Preconceito linguístico é também preconceito de classes

Existem diversos meios de promover a exclusão social nos dias atuais e, certamente, o preconceito linguístico é um deles. Frequentemente presenciamos indivíduos vitimizados pelo modo como falam, por exemplo, com a utilização de gírias ou sotaques em seus discursos. Entretanto, em que momento esse preconceito linguístico pode se tornar social e como é possível enfrentá-lo?

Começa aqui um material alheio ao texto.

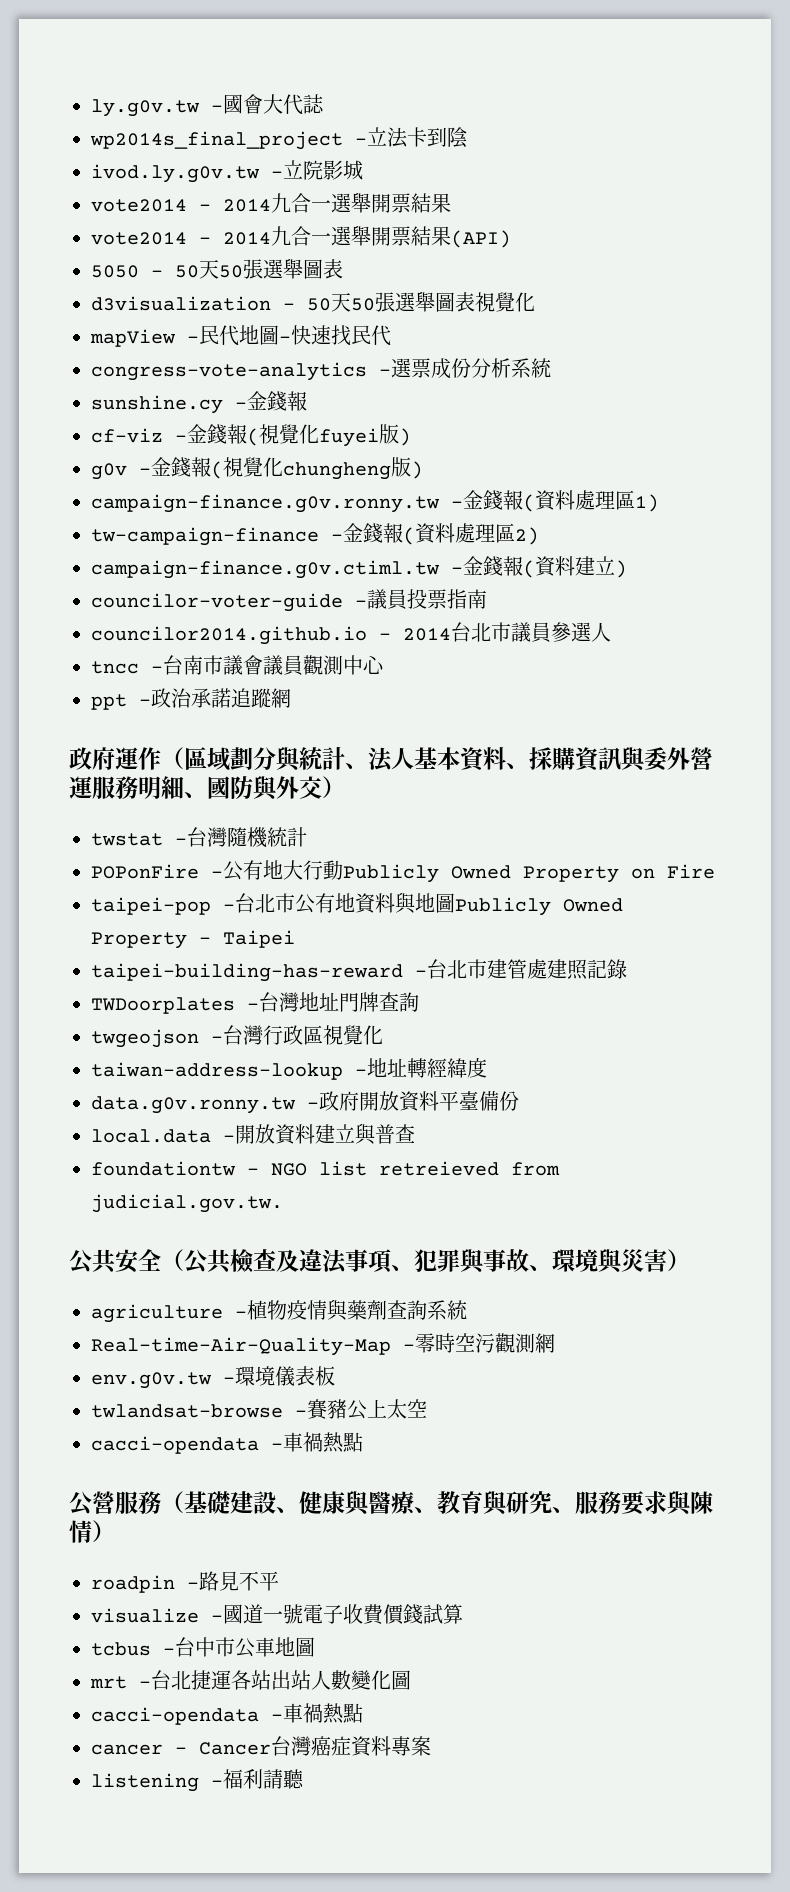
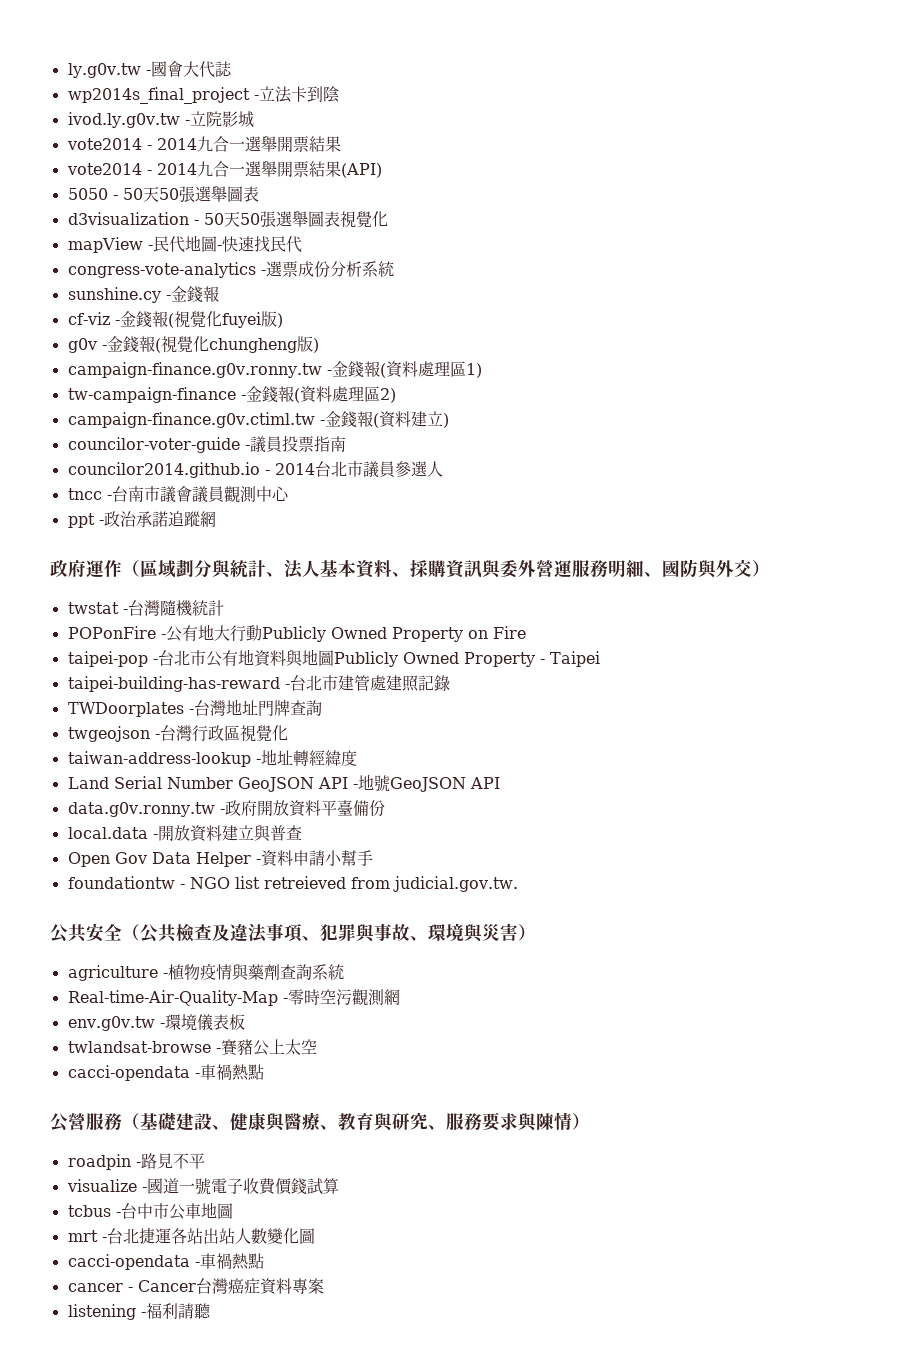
+ Land Serial Number GeoJSON API -地號GeoJSON API
+ Open Gov Data Helper -資料申請小幫手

As gírias, em sua maioria, tiveram origem nos bairros periféricos das grandes cidades do Brasil e, atualmente, estão sendo utilizadas não apenas por essas comunidades mas também por grande parte da população. Palavras como "mano", "mina" ou "demorô" são alguns exemplos desse vasto vocabulário tão presente no nosso cotidiano. Entretanto, muitas pessoas, geralmente de classes sociais bastante elevadas, repudiam de forma discriminatória toda e qualquer gíria, julgando-a como parte de um vocabulário inaceitável por ser oriunda de favelas e bairros periféricos. Por conseguinte, todos os indivíduos que fazem o uso dessas palavras ou a defendem, são considerados pobres, sem estudo ou qualquer outro tipo de conhecimento. Ou seja, são totalmente marginalizados por grande parte da classe alta da população.
O preconceito também pode ser originado de outra forma. É notório o modo como os sotaques de diferentes regiões do país permanecem sendo motivos de deboche. Os nordestinos, por exemplo, são os principais alvos de exclusão, visto que palavras como "sinhô" referindo-se à senhor e "mainha" referindo-se a um típico apelido carinhoso, são consideradas expressões utilizadas por pessoas de baixa escolaridade, nascidas e criadas, segundo adoradores da norma culta, em uma região do brasil totalmente subdesenvolvida. É inaceitável a adoção dessa ideia, já que o modo como nordestinos se expressam em nada se relaciona com o seu nível de escolaridade ou sua classe social. É simplesmente parte da riqueza cultural existente em terras brasileiras e, por isso, deve ser enaltecida e não marginalizada.
Em suma, o preconceito linguistico pode dividir classes, gerar problematizações, como o bullying, e a exclusão de muitas pessoas. Assim, é de extrema importância que as escolas inciem estudos aprofundados sobre esse assunto para os alunos. Disciplinas voltadas ao convívio social poderiam incentivar e encaminhar as crianças para a aceitação das diferentes culturas existentes na sociedade e, mais do que isso, evitar brincadeiras de mau gosto e exclusão entre os próprios alunos. Cabe também ao pais, responsáveis e profissionais em políticas públicas organizarem reuniões semanais nas próprias comunidades, sobre como é possível lutar contra esse tipo de preconceito e, acima de tudo, saber reconhecê-lo para não reproduzi-lo.